*Work instructions*: From the first line to the last, print the records exactly, leaving out the pictures.

*Task input*:
====

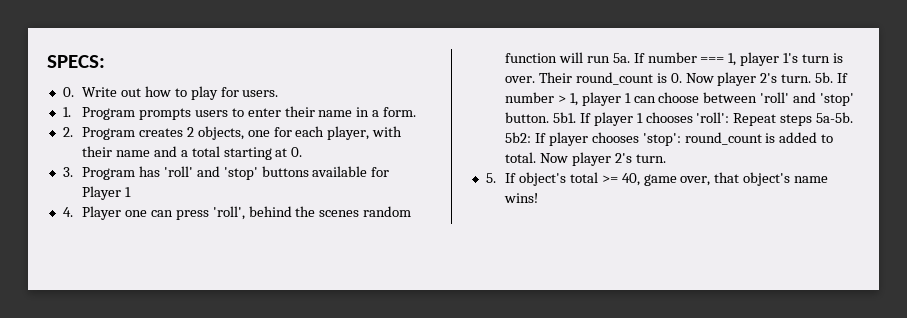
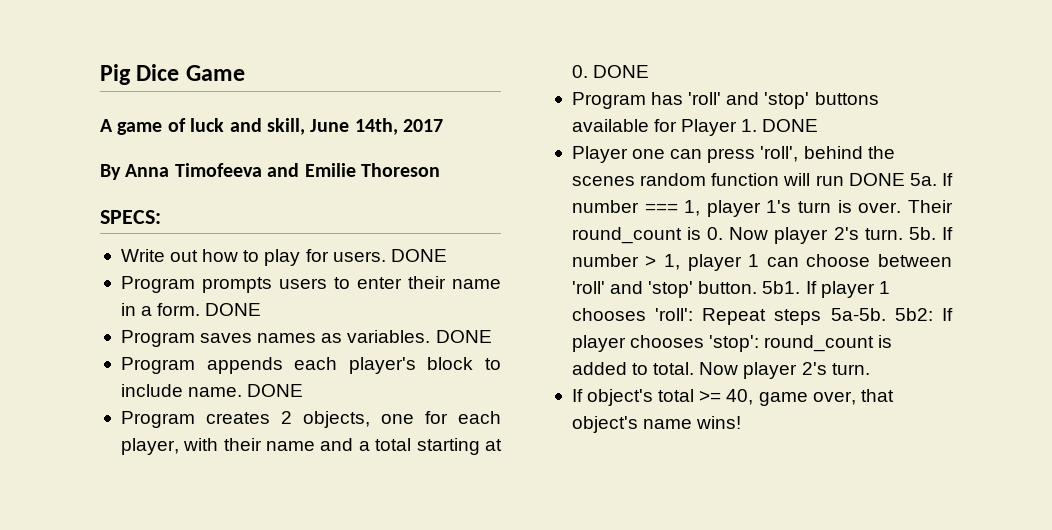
(47, 61) none -> [100,64,245,85] [100,118,444,135] [100,163,440,180] Pig Dice Game // A game of luck and skill, June 14th, 2017 // By Anna Timofeeva and Emilie Thoreson //
[62,87,74,97] 0. -> (161, 217) none
[62,107,71,117] // 1. -> [390,249,447,262] DONE //
[62,127,73,137] // 2. -> [205,303,262,316] [120,330,492,347] [120,357,501,374] [120,384,304,397] DONE // Program saves names as variables. DONE // Program appends each player's block to include name. DONE //
[62,167,73,177] // 3. -> [593,65,650,78] DONE //
[124,187,131,197] [62,207,73,217] 1 // 4. -> [741,119,819,132] 1. DONE //
(610, 59) none -> [848,173,905,186] DONE
[485,173,496,183] 5. -> (870, 369) none

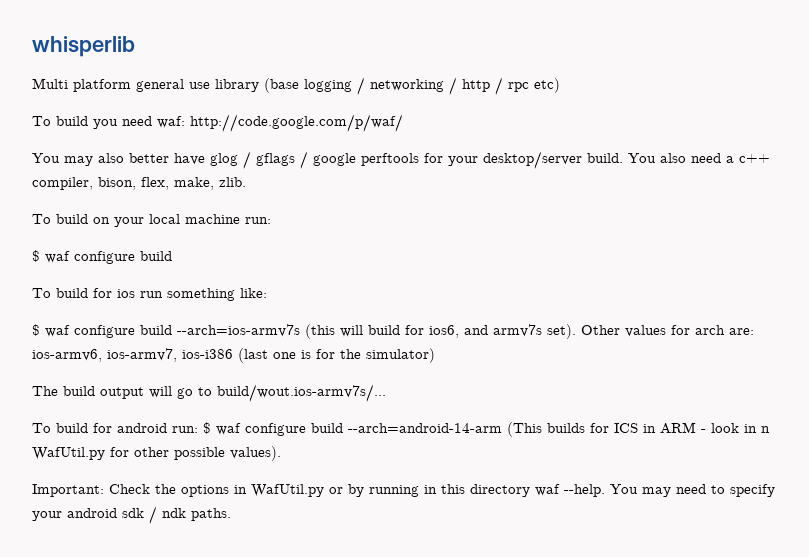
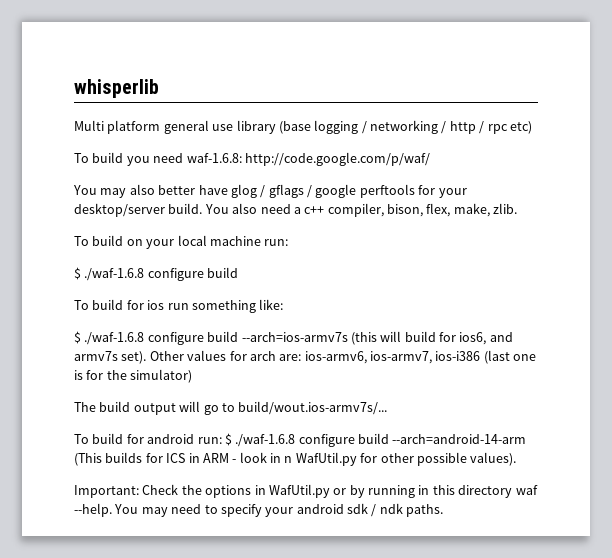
[157,116,185,128] waf: -> [186,153,242,163] waf-1.6.8:
[45,251,70,263] waf -> [84,268,145,281] ./waf-1.6.8
[45,325,70,337] waf -> [84,332,145,345] ./waf-1.6.8
[216,423,241,435] waf -> [235,434,296,447] ./waf-1.6.8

====

*Reply*:
(47, 61) none -> [100,64,245,85] [100,118,444,135] [100,163,440,180] Pig Dice Game // A game of luck and skill, June 14th, 2017 // By Anna Timofeeva and Emilie Thoreson //
[62,87,74,97] 0. -> (161, 217) none
[62,107,71,117] // 1. -> [390,249,447,262] DONE //
[62,127,73,137] // 2. -> [205,303,262,316] [120,330,492,347] [120,357,501,374] [120,384,304,397] DONE // Program saves names as variables. DONE // Program appends each player's block to include name. DONE //
[62,167,73,177] // 3. -> [593,65,650,78] DONE //
[124,187,131,197] [62,207,73,217] 1 // 4. -> [741,119,819,132] 1. DONE //
(610, 59) none -> [848,173,905,186] DONE
[485,173,496,183] 5. -> (870, 369) none

[157,116,185,128] waf: -> [186,153,242,163] waf-1.6.8:
[45,251,70,263] waf -> [84,268,145,281] ./waf-1.6.8
[45,325,70,337] waf -> [84,332,145,345] ./waf-1.6.8
[216,423,241,435] waf -> [235,434,296,447] ./waf-1.6.8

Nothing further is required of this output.